» **Data to use**:
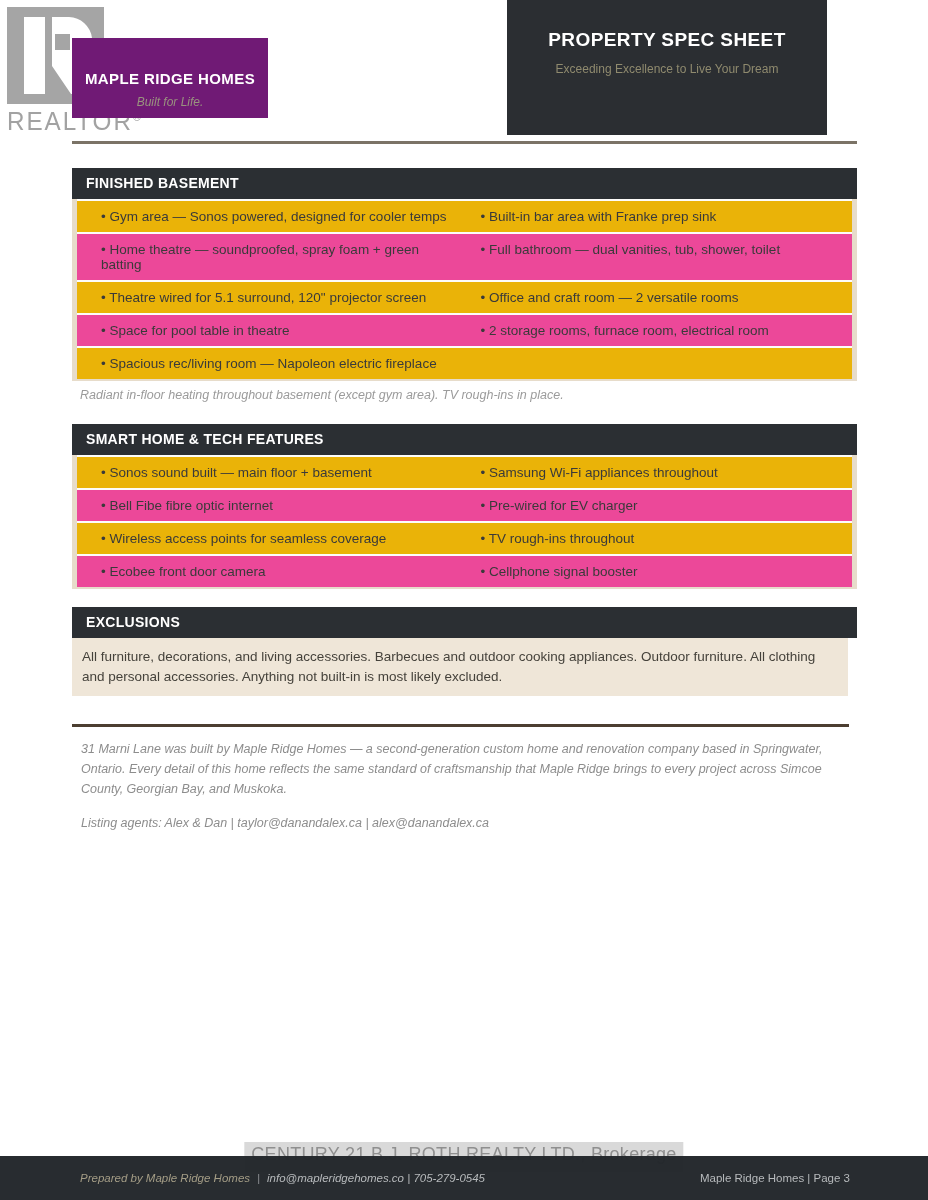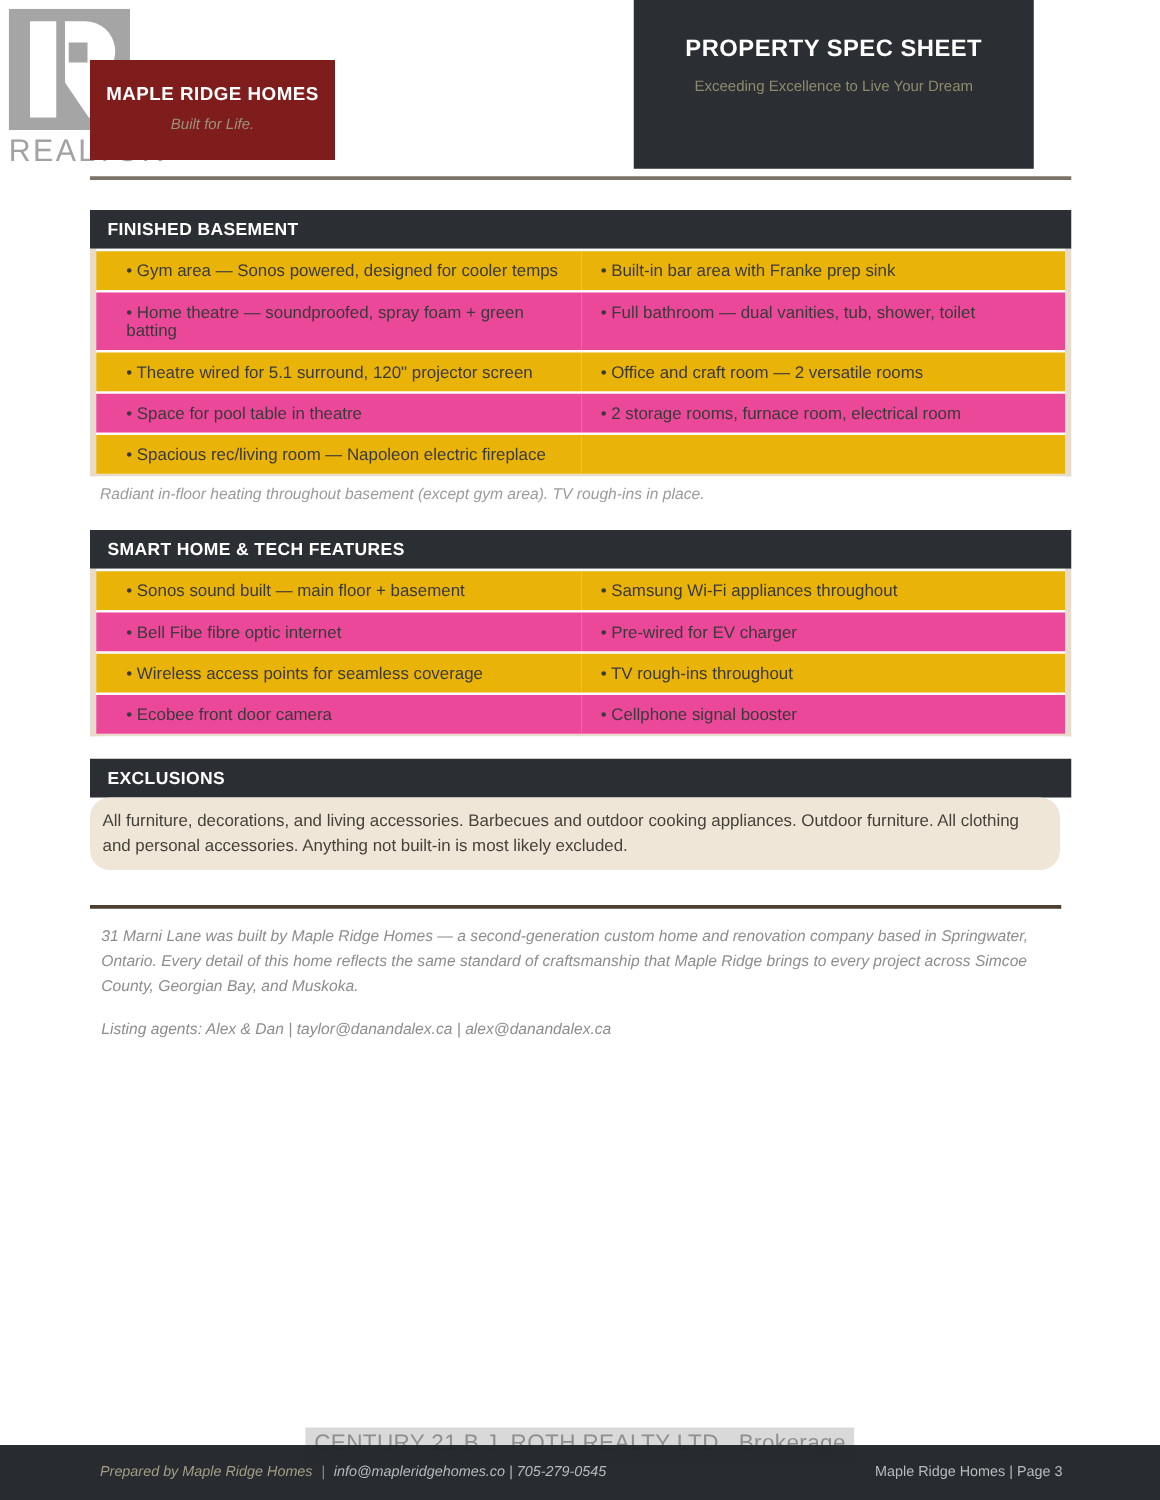--- a/index.html
+++ b/index.html
@@ -19,9 +19,9 @@
   }
   .realtor-word sup{font-size:11px;}
   .maple-box{
-    position:absolute;left:72px;top:48px;width:196px;height:80px;
-    background:#7f1d1d;color:#fff;text-align:center;z-index:2;
-    box-sizing:border-box;padding-top:19px;
+    position:absolute;left:72px;top:38px;width:196px;height:80px;
+    background:#701a75;color:#fff;text-align:center;z-index:2;
+    box-sizing:border-box;padding-top:32px;
   }
   .maple-title{font-size:15px;font-weight:bold;letter-spacing:.4px;}
   .maple-tagline{font-size:12px;font-style:italic;color:#99927f;margin-top:8px;}

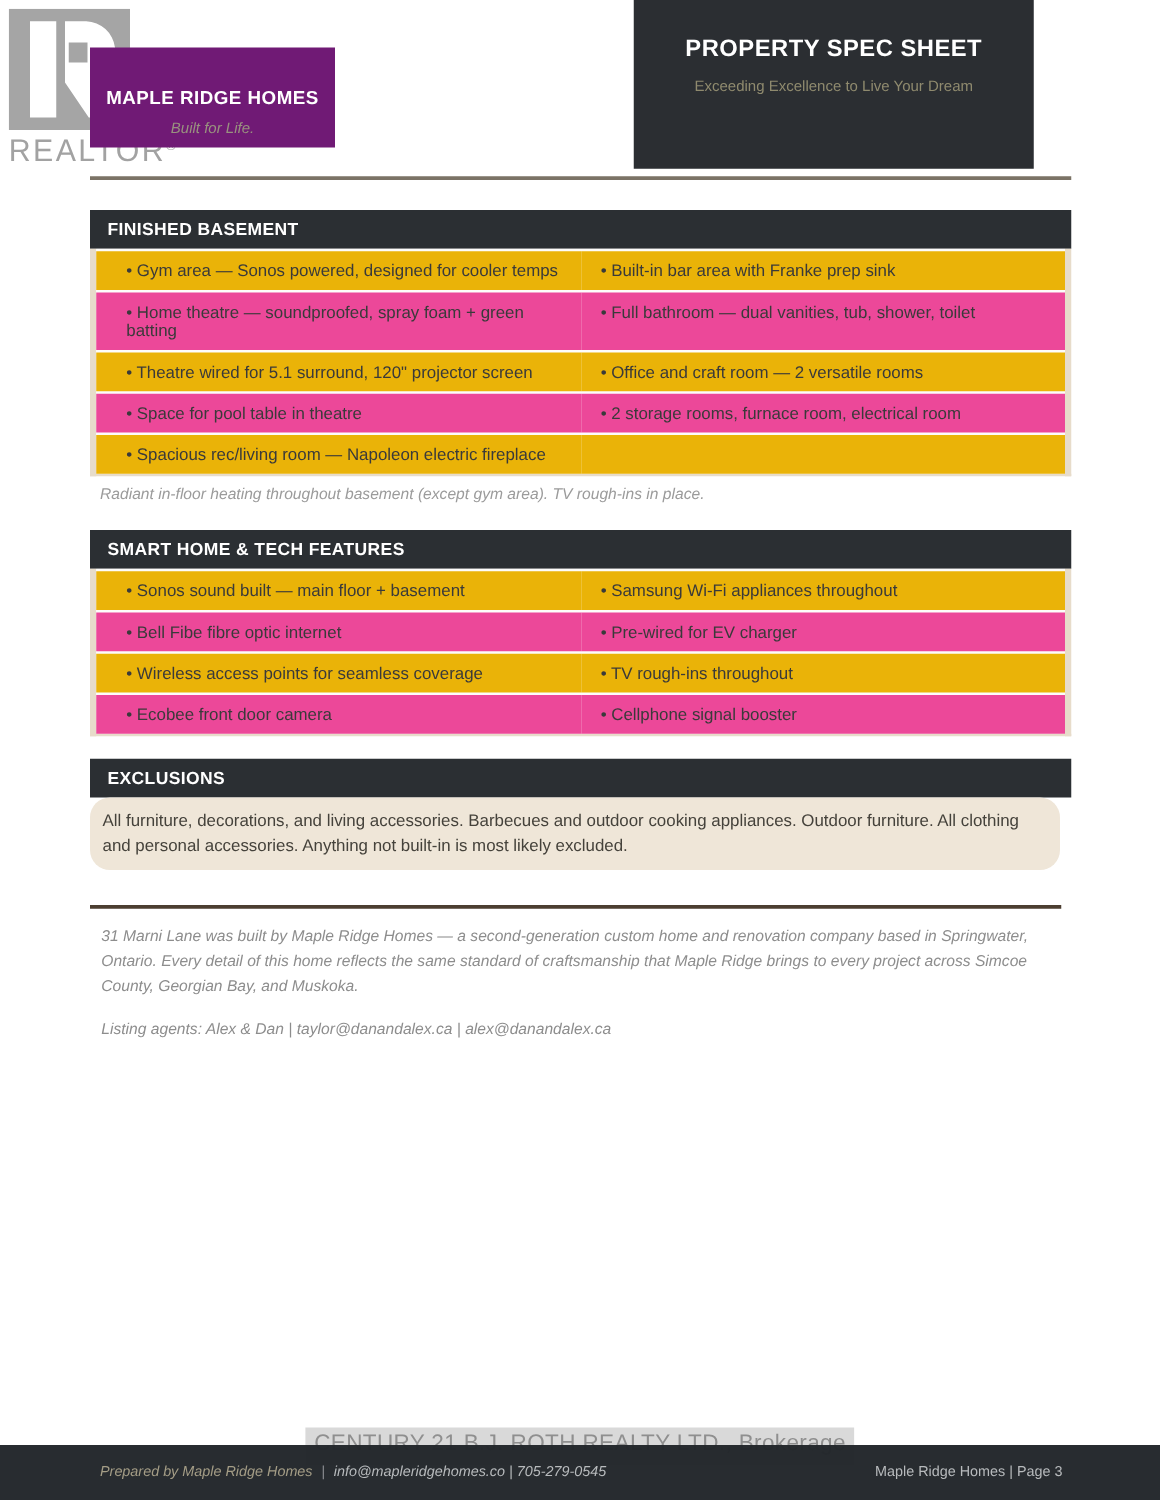--- a/index.html
+++ b/index.html
@@ -62,7 +62,7 @@
   .gap18{height:18px;}
   .exclusions-body{
     background:#efe6d8;color:#45423b;font-size:13.5px;line-height:1.45;
-    padding:9px 12px 10px 10px;margin-right:9px;border-radius:16px;
+    padding:9px 12px 10px 10px;margin-right:9px;
   }
   .rule-bottom{margin-top:28px;height:3px;background:#4c3e31;width:777px;}
   .outro{

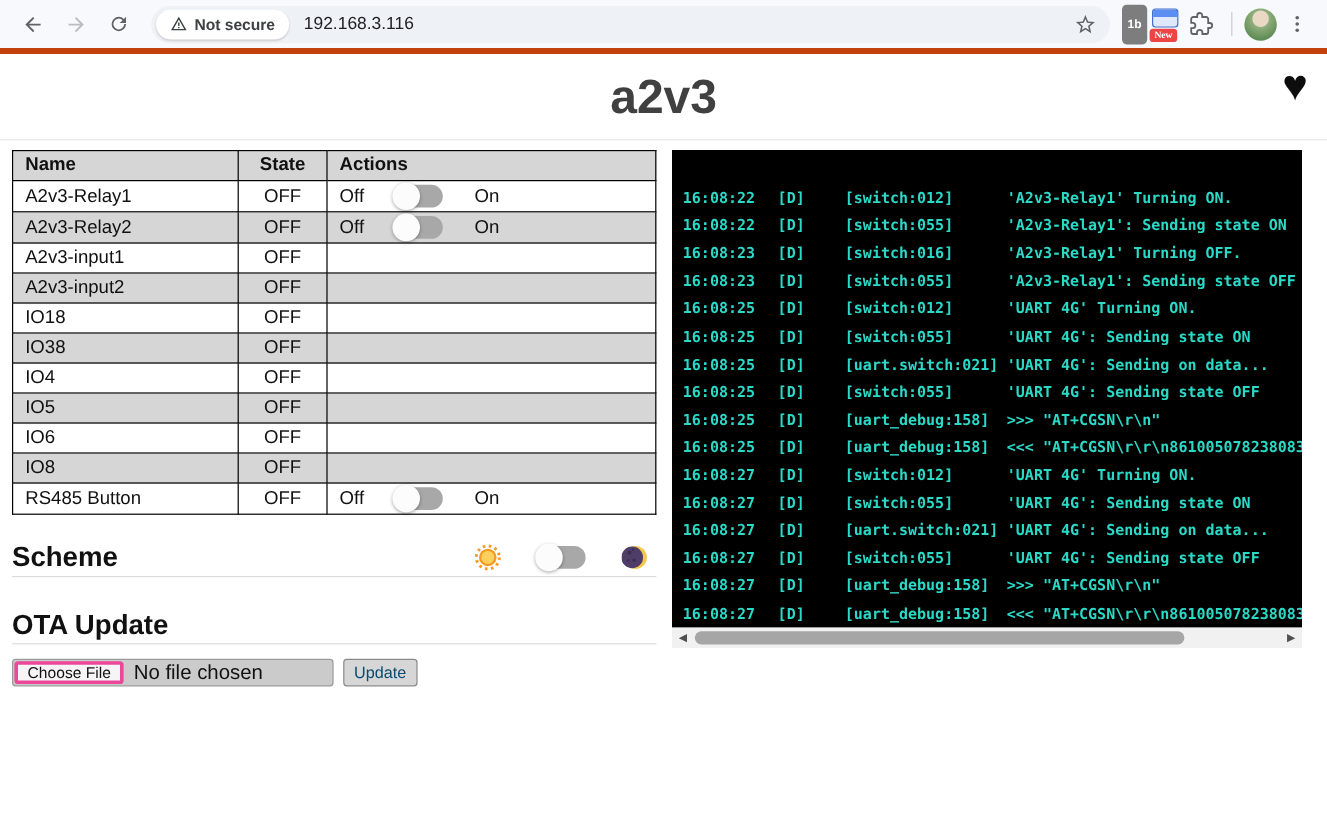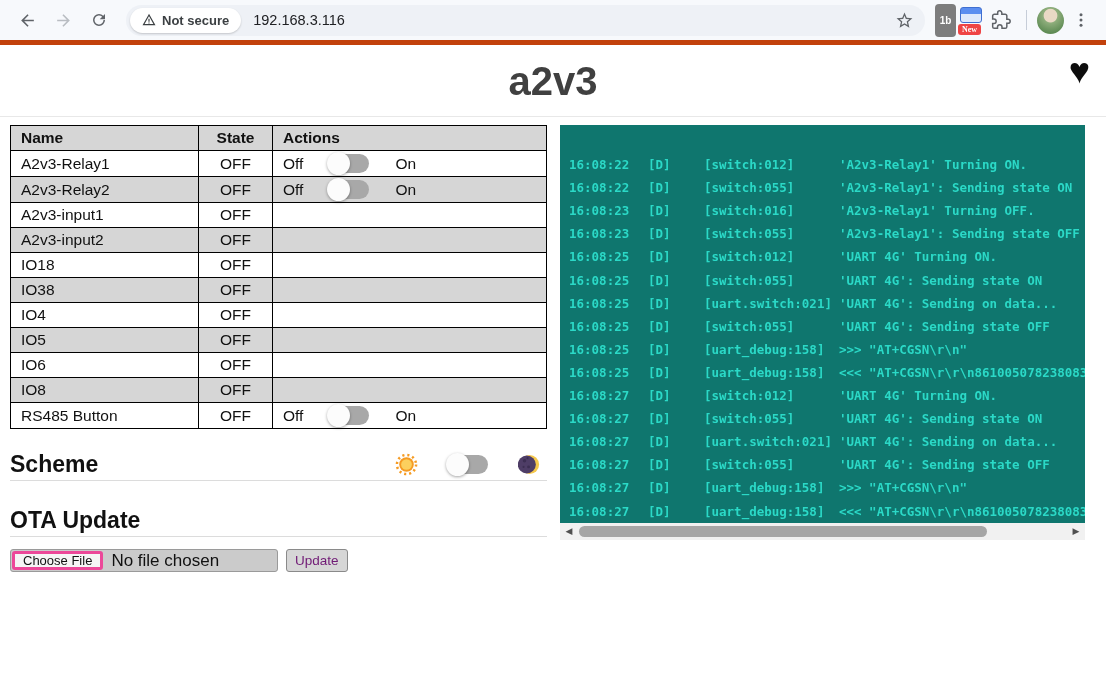--- a/index.html
+++ b/index.html
@@ -56,7 +56,7 @@
   .updatebtn{height:23px;background:#d6d6d6;border:1px solid #8a8a8a;border-radius:3px;font-size:13.5px;color:#701a75;padding:0 8px;cursor:pointer;font-family:"Liberation Sans",sans-serif;}
 
   
-  .console{width:525px;height:398px;background:#0f766e;padding:5px 0 0 9px;font-family:"DejaVu Sans Mono",monospace;font-weight:bold;font-size:12.5px;overflow:hidden;}
+  .console{width:525px;height:398px;background:#000000;padding:5px 0 0 9px;font-family:"DejaVu Sans Mono",monospace;font-weight:bold;font-size:12.5px;overflow:hidden;}
   .crow{height:23.1px;line-height:23.1px;white-space:pre;overflow:hidden;color:#2bd9c7;}
   .crow.chead{color:#ffffff;}
   .c-time{display:inline-block;width:79px;}

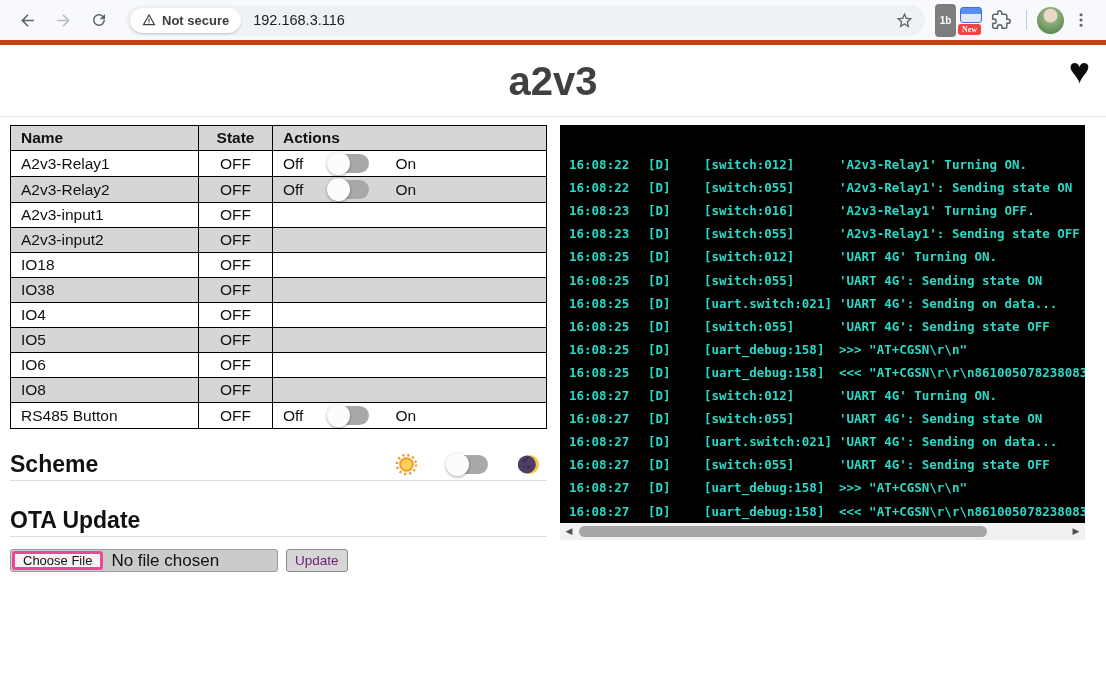--- a/index.html
+++ b/index.html
@@ -53,7 +53,7 @@
   .filebox{width:268px;height:23px;background:#cbcbcb;border:1px solid #9a9a9a;border-radius:3px;display:flex;align-items:center;gap:8px;padding:0 1px;cursor:pointer;}
   .filebtn{height:19px;background:#f5f5f5;border:3px solid #ec4899;border-radius:3px;font-size:13px;color:#111;display:flex;align-items:center;padding:0 8px;white-space:nowrap;}
   .filestatus{font-size:17px;color:#111;white-space:nowrap;}
-  .updatebtn{height:23px;background:#d6d6d6;border:1px solid #8a8a8a;border-radius:3px;font-size:13.5px;color:#701a75;padding:0 8px;cursor:pointer;font-family:"Liberation Sans",sans-serif;}
+  .updatebtn{height:23px;background:#d6d6d6;border:1px solid #8a8a8a;border-radius:3px;font-size:13.5px;color:#0c4a6e;padding:0 8px;cursor:pointer;font-family:"Liberation Sans",sans-serif;}
 
   
   .console{width:525px;height:398px;background:#000000;padding:5px 0 0 9px;font-family:"DejaVu Sans Mono",monospace;font-weight:bold;font-size:12.5px;overflow:hidden;}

» **Task goal**: Every line above that has the string "flex" needs to be copied.

» **Exercise solution**:
   .filebox{width:268px;height:23px;background:#cbcbcb;border:1px solid #9a9a9a;border-radius:3px;display:flex;align-items:center;gap:8px;padding:0 1px;cursor:pointer;}
   .filebtn{height:19px;background:#f5f5f5;border:3px solid #ec4899;border-radius:3px;font-size:13px;color:#111;display:flex;align-items:center;padding:0 8px;white-space:nowrap;}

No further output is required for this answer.